Exercise prompt: Restate, word for word, each record that follows.

Input records:
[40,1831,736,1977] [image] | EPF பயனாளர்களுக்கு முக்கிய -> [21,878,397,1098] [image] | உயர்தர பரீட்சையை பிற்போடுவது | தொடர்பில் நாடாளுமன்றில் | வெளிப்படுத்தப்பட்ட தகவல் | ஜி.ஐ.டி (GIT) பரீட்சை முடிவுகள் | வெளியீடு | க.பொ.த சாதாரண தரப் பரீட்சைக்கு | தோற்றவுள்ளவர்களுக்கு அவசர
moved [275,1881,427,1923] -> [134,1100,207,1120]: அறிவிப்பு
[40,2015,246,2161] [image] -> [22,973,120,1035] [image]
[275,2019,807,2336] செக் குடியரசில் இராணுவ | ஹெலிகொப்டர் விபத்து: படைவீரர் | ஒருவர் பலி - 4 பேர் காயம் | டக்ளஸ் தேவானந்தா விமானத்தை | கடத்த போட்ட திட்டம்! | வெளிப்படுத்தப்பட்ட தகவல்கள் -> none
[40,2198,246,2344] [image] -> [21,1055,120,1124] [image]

Exercise solution:
[40,1831,736,1977] [image] | EPF பயனாளர்களுக்கு முக்கிய -> [21,878,397,1098] [image] | உயர்தர பரீட்சையை பிற்போடுவது | தொடர்பில் நாடாளுமன்றில் | வெளிப்படுத்தப்பட்ட தகவல் | ஜி.ஐ.டி (GIT) பரீட்சை முடிவுகள் | வெளியீடு | க.பொ.த சாதாரண தரப் பரீட்சைக்கு | தோற்றவுள்ளவர்களுக்கு அவசர
moved [275,1881,427,1923] -> [134,1100,207,1120]: அறிவிப்பு
[40,2015,246,2161] [image] -> [22,973,120,1035] [image]
[275,2019,807,2336] செக் குடியரசில் இராணுவ | ஹெலிகொப்டர் விபத்து: படைவீரர் | ஒருவர் பலி - 4 பேர் காயம் | டக்ளஸ் தேவானந்தா விமானத்தை | கடத்த போட்ட திட்டம்! | வெளிப்படுத்தப்பட்ட தகவல்கள் -> none
[40,2198,246,2344] [image] -> [21,1055,120,1124] [image]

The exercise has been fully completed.